Читать «Холм Демонов Часть третья Золотая лягушка» онлайн - страница 31

Елизавета Абаринова-Кожухова

— Мне ужо говорили, — неспеша начал царь, — что лекарь придет. Зачем мне лекарь, я что, при смерти, что ли? — И он пожал плечами. — Танюшка сильно просила, а я ей отказать не в чем не могу. Хотя и болезни в себе никоей не чую. Может, раньше я и болен был, а теперь, в таком случае, значится, уже помер. А зачем мертвецу, понимаешь, лекарь? — Царь спокойно посмотрел на Серапионыча, а Серапионыч молчал, ожидая продолжения. — Я, когда молод был, вот тогда в хорошем лекаре и нуждался. Чтобы он мне мозги вправил. — Тут царь захохотал так, что у Серапионыча по спине мурашки поползли. — Я же, дурень, верил, что можно добро делать безнаказанно. И даже более того, я думал, что и люди-то зло творят по глупости, по неразумению. Это уж гораздо позже я понял, что это и есть природная сущность человека: зависть да глупость. А зло — уж как урожай с этих семян. А ну-ка налей, эскулап, а то в горле чевой-то пересохло. Ну, будь! Так о чем это я бишь. Ах да, о заблуждениях своих. Верил я тогда, боярин Владлен, в то, что ежели править людьми по-доброму, так и они добрей станут. Ан нет, и воровать пошли пуще прежнего, а потом и вовсе в глаза мне смеяться стали: мол, дурак ты, царь, и размазня. Осерчал я тогда, да и повесил нескольких говорунов на городских вратах. И что ж ты думаешь? Взбунтовались? Ан нет, возрадовались! Вот, мол, какой наш Государь хороший, и строгий, и мудрый, ну совсем как его грозный пращур, царь Степан. — Дормидонт тяжело вздохнул. — Веришь, не веришь, эскулап, а я тогда заперся ото всех в своих покоях и напился впервые до чертиков и плакал пьяными слезами и клял свою участь. И противны они мне были с их рабской угодливостью, с их трусостью и мелочной завистью. И больше всего я сам себе противен был — ведь строить власть свою на крови я не хотел. Видит Бог, не хотел. Но выбора мне не оставили. Не оставили. Да. А ну-ка налей, эскулап, еще по чарке.
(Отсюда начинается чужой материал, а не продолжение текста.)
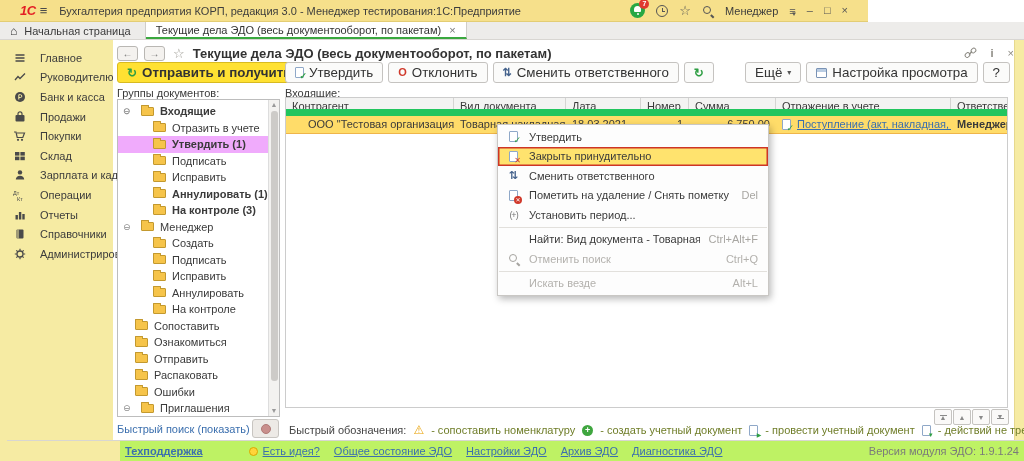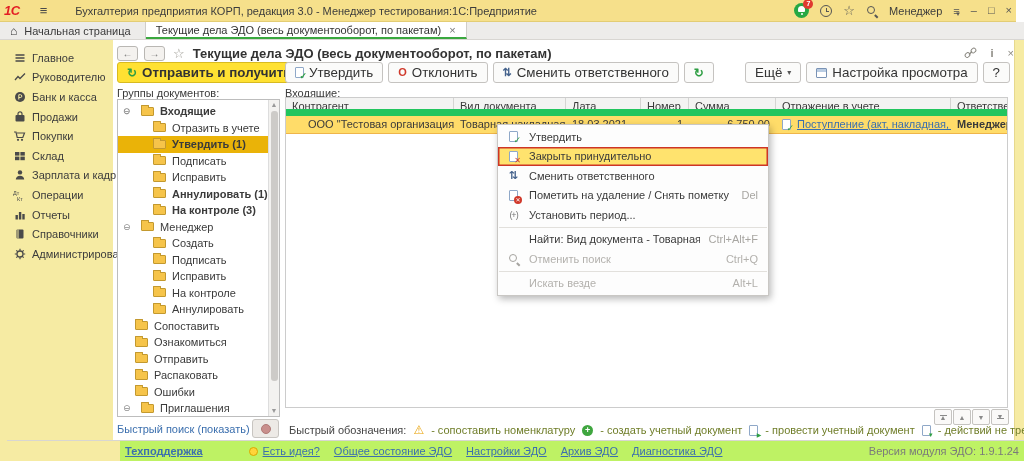--- a/index.html
+++ b/index.html
@@ -1,21 +1,21 @@
 <!DOCTYPE html>
 <html><head>
 <meta charset="utf-8">
 <style>
   *{margin:0;padding:0;box-sizing:border-box}
   html,body{background:#e8e8e8}
   body{font-family:"Liberation Sans","DejaVu Sans",sans-serif;font-size:11px;color:#3a3a3a}
   #app{position:relative;width:1024px;height:461px;background:#fff;overflow:hidden}
 
   
-  .titlebar{position:absolute;left:0;top:0;width:1016px;height:22px;background:#f6e08b;border-bottom:1px solid #e3cd74;display:flex;align-items:center;padding:0 4px;gap:20px}
+  .titlebar{position:absolute;left:0;top:0;width:868px;height:22px;background:#f6e08b;border-bottom:1px solid #e3cd74;display:flex;align-items:center;padding:0 20px;gap:4px}
   .logo{color:#e31e24;font-weight:bold;font-style:italic;font-size:13px;letter-spacing:-.5px}
   .hamb{color:#4a4a4a;font-size:13px;line-height:1}
   .win-title{margin-left:8px;color:#3c3c3c;white-space:nowrap;overflow:hidden}
   .tb-right{margin-left:auto;display:flex;align-items:center;gap:11px}
   .bell{position:relative;width:15px;height:15px}
   .bell-c{position:absolute;inset:0;border-radius:50%;background:#27a844}
   .bell-g{position:absolute;left:4px;top:3px;width:7px;height:6px;background:#fff;border-radius:3.5px 3.5px 1px 1px}
   .bell-d{position:absolute;left:6.5px;top:10px;width:2px;height:2px;background:#fff;border-radius:50%}
   .badge{position:absolute;right:-4px;top:-4px;min-width:10px;height:10px;background:#e03a2f;color:#fff;border-radius:5px;font-size:7px;line-height:10px;text-align:center;padding:0 2px;font-weight:bold}
   .clock{width:12px;height:12px;border:1.2px solid #555;border-radius:50%;position:relative}
@@ -31,21 +31,21 @@
 
   
   .tabbar{position:absolute;left:0;top:22px;width:1024px;height:18px;background:#edecea;border-bottom:1px solid #d8d6d2;display:flex;align-items:stretch}
   .home-tab{display:flex;align-items:center;gap:7px;padding:0 14px 0 10px;border-right:1px solid #cfcdc9;color:#3a3a3a}
   .home-ico{font-size:12px;color:#333;line-height:1}
   .active-tab{display:flex;align-items:center;gap:8px;padding:0 10px;background:#fff;border-right:1px solid #cfcdc9;border-bottom:2px solid #3aa83f;color:#333}
   .tab-x{color:#777;font-size:11px}
 
   
   .sidebar{position:absolute;left:0;top:40px;width:113px;height:421px;background:#f6eba3;padding-top:8px}
-  .sb-item{display:flex;align-items:center;gap:6px;height:19.6px;padding-left:13px;color:#3c3c3c;white-space:nowrap}
+  .sb-item{display:flex;align-items:center;gap:14px;height:19.6px;padding-left:13px;color:#3c3c3c;white-space:nowrap}
   .sb-ico{width:13px;display:flex;justify-content:center;flex:none}
   .sb-ico svg{display:block}
 
   
   .right-edge{position:absolute;right:0;top:40px;width:10px;height:400px;background:#f6eba3;border-left:1px solid #e6d88e}
 
   
   .pagehead{position:absolute;left:117px;top:44px;width:897px;height:18px;display:flex;align-items:center;gap:6px}
   .navbtn{width:21px;height:15px;background:#f4f2ef;border:1px solid #b9b7b3;border-radius:3px;color:#777;font-size:10px;line-height:13px;text-align:center}
   .ph-star{color:#9a9890;font-size:13px;margin:0 2px}
@@ -77,21 +77,21 @@
 
   
   .treebox{position:absolute;left:117px;top:99px;width:163px;height:318px;background:#fff;border:1px solid #bdbdbd}
   .tree-rows{position:absolute;left:0;top:0;bottom:0;right:11px;padding-top:3px;overflow:hidden}
   .trow{display:flex;align-items:center;gap:6px;height:16.5px;white-space:nowrap}
   .trow .exp{width:12px;color:#8a8a8a;font-size:9px;text-align:left;flex:none}
   .t-root{padding-left:5px}
   .t-solo{padding-left:17px}
   .t-child{padding-left:35px}
   .b{font-weight:bold}
-  .sel{background:#eab308}
+  .sel{background:#f0abfc}
   .folder{position:relative;width:13px;height:9px;background:#f6c44a;border:1px solid #c3992f;border-radius:1px;flex:none}
   .folder::before{content:"";position:absolute;left:-1px;top:-3px;width:6px;height:2px;background:#f6c44a;border:1px solid #c3992f;border-bottom:none;border-radius:1px 1px 0 0}
   .tree-sb{position:absolute;right:0;top:0;bottom:0;width:11px;background:#f3f2f0;border-left:1px solid #ddd}
   .tree-sb .arr{height:10px;color:#999;font-size:7px;text-align:center;line-height:10px}
   .tree-thumb{position:absolute;left:1.5px;top:11px;width:7px;height:270px;background:#cdcbc8;border-radius:3px}
   .quick-search{position:absolute;left:117px;top:423px;color:#3b6fae;}
   .rec-btn{position:absolute;left:252px;top:419px;width:27px;height:19px;background:#edeae6;border:1px solid #c8c5c1;border-radius:3px;display:flex;align-items:center;justify-content:center}
   .rec-dot{width:10px;height:10px;border-radius:50%;background:#c98f8c;border:1px solid #b07a77}
 
   
@@ -384,25 +384,25 @@
       <div class="trow t-child">
           <span class="folder"></span>
           <span>Подписать</span>
         </div>
       <div class="trow t-child">
           <span class="folder"></span>
           <span>Исправить</span>
         </div>
       <div class="trow t-child">
           <span class="folder"></span>
+          <span>Аннулировать</span>
+        </div>
+      <div class="trow t-child">
+          <span class="folder"></span>
           <span>На контроле</span>
-        </div>
-      <div class="trow t-child">
-          <span class="folder"></span>
-          <span>Аннулировать</span>
         </div>
       <div class="trow t-solo">
           <span class="folder"></span>
           <span>Сопоставить</span>
         </div>
       <div class="trow t-solo">
           <span class="folder"></span>
           <span>Ознакомиться</span>
         </div>
       <div class="trow t-solo">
Серапионыч налил, и они с царем молча выпили. Царь долго пристально смотрел в глаза Серапионычу. Потом отвернулся, закашлялся.

— Знаешь, боярин Владлен, сколько я книжек в молодости прочел? — глухо продолжил царь. — Умных книжек, добрых. О достоинстве человека. О любви к Богу и ближнему. Об уважении к мудрости. О почитании прекрасного. — На минуту царь умолк и внезапно так грохнул об пол своим посохом, что графин на столе подпрыгнул. — Ложь это все! Ложь! Люди в сущности своей подлы и завистливы!

— Нет, — спокойно ответил Серапионыч, и царь с удивлением поднял на него налитые злостью глаза. Серапионыч же поправил пенсне на носу. — Нет, я так не думаю.

Царь поиграл с минуту желваками и грозно повелел: — Наливай!

Серапионыч снова налил водки. Снова выпили. И царь уставился в доктора своим буравящим взглядом. Но Серапионыч, кажется, даже не обращал на это внимания.

— Люди разные, очень разные, — неспеша заговорил он, — но не злы они от природы своей. Я, по крайней мере, так думаю. А трусость и зависть процветают там, где их насаждают законами писаными и неписаными.

— Так я ж и хотел сии законы исправить, — вскричал Дормидонт, — чтобы жить по совести и взаимному уважению! А из этого только свинство одно вышло!